--- START ---

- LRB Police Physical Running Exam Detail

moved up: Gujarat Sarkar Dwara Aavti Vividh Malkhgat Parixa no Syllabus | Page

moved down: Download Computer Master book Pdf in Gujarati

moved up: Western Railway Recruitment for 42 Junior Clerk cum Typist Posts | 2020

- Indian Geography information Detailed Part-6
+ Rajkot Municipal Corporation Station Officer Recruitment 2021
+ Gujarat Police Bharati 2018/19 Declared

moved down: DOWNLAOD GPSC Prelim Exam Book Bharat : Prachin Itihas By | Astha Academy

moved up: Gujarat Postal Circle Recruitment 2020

--- END ---
--- START ---

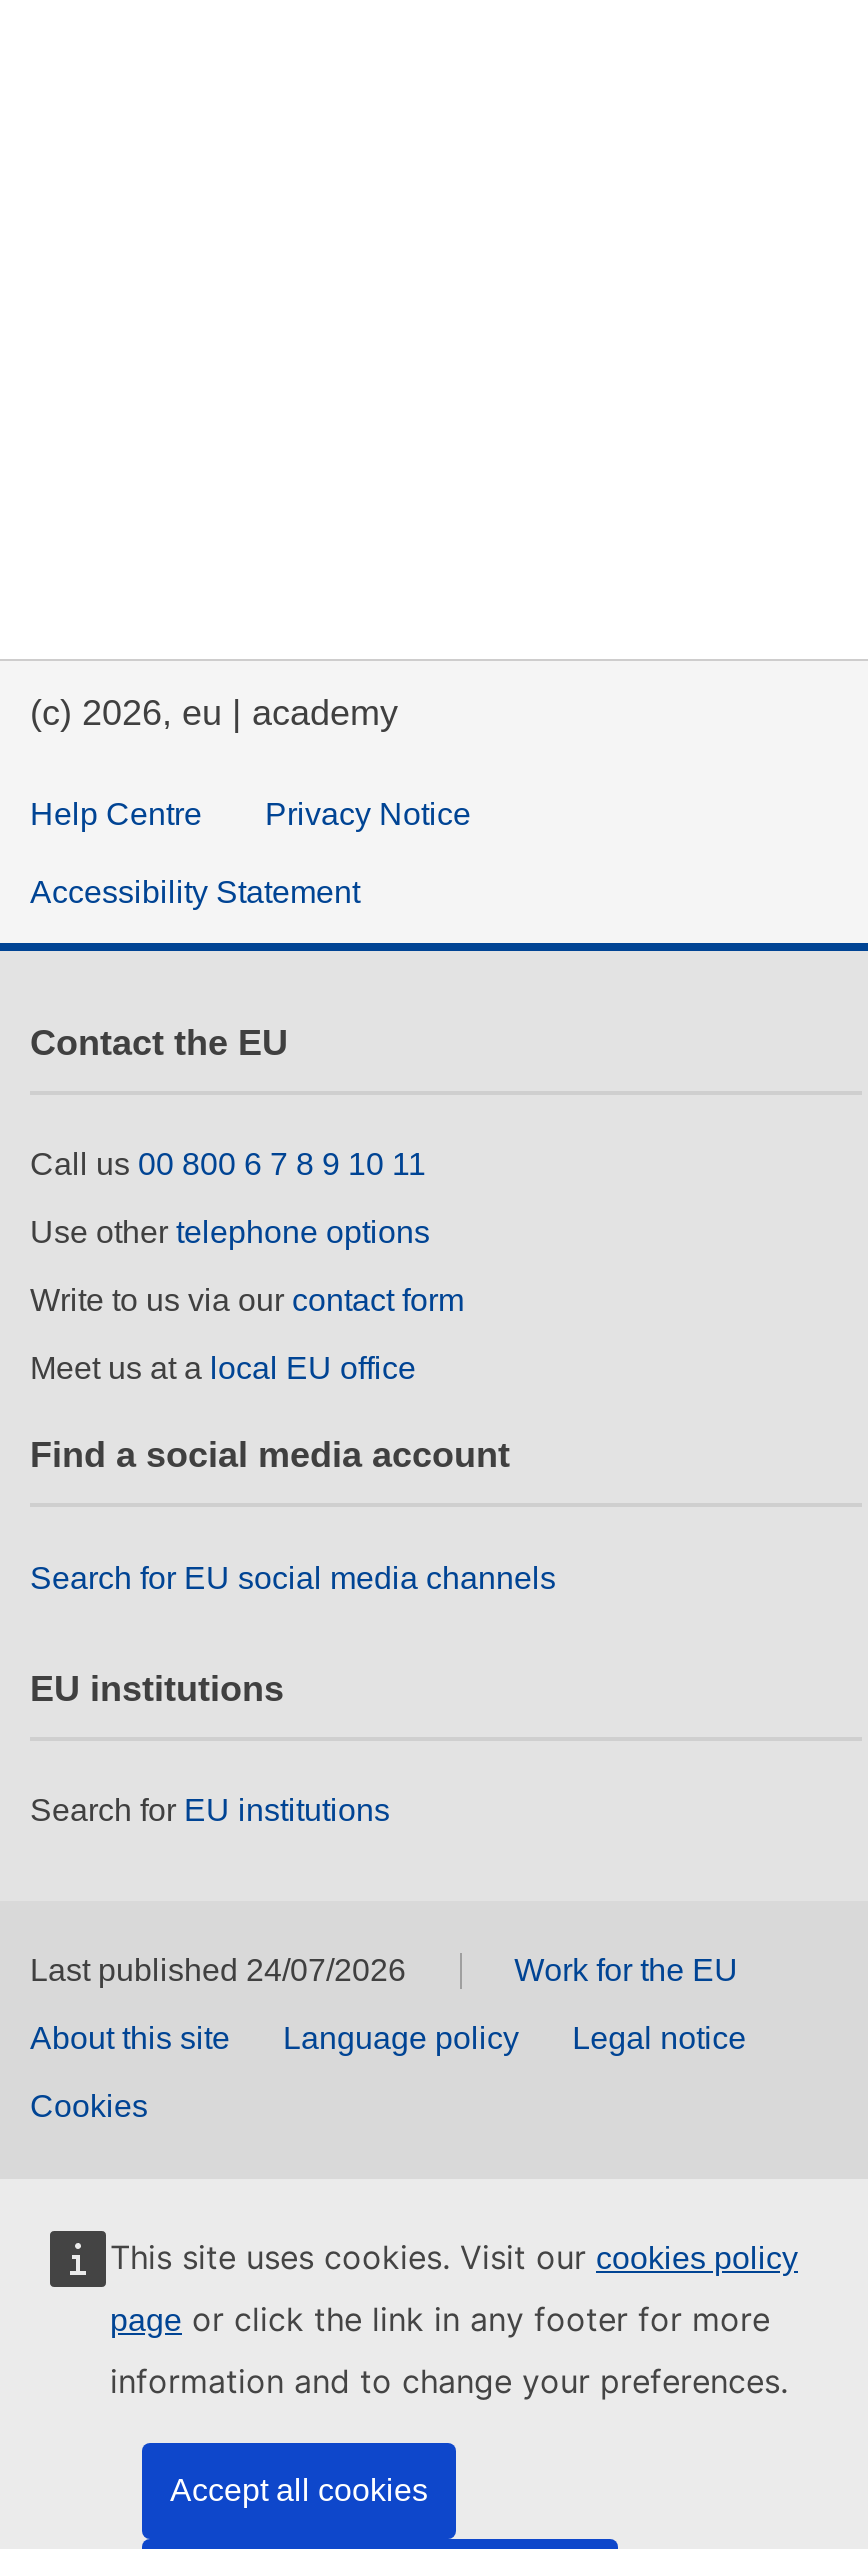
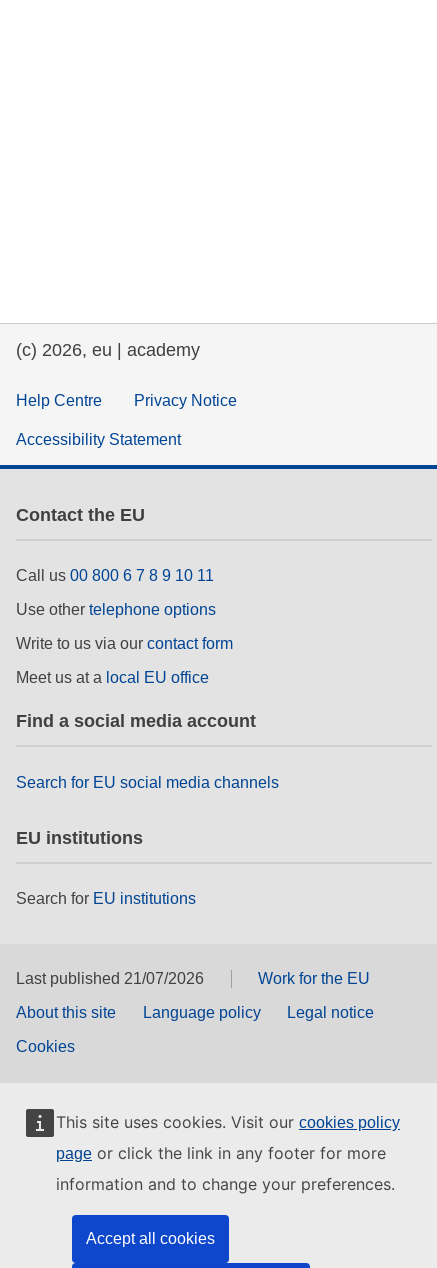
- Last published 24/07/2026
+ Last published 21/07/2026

--- END ---

▶ [Exercise] Of the entries above, how many lines hold the word "moved"? Give back only that number.

▶ [Written answer] 5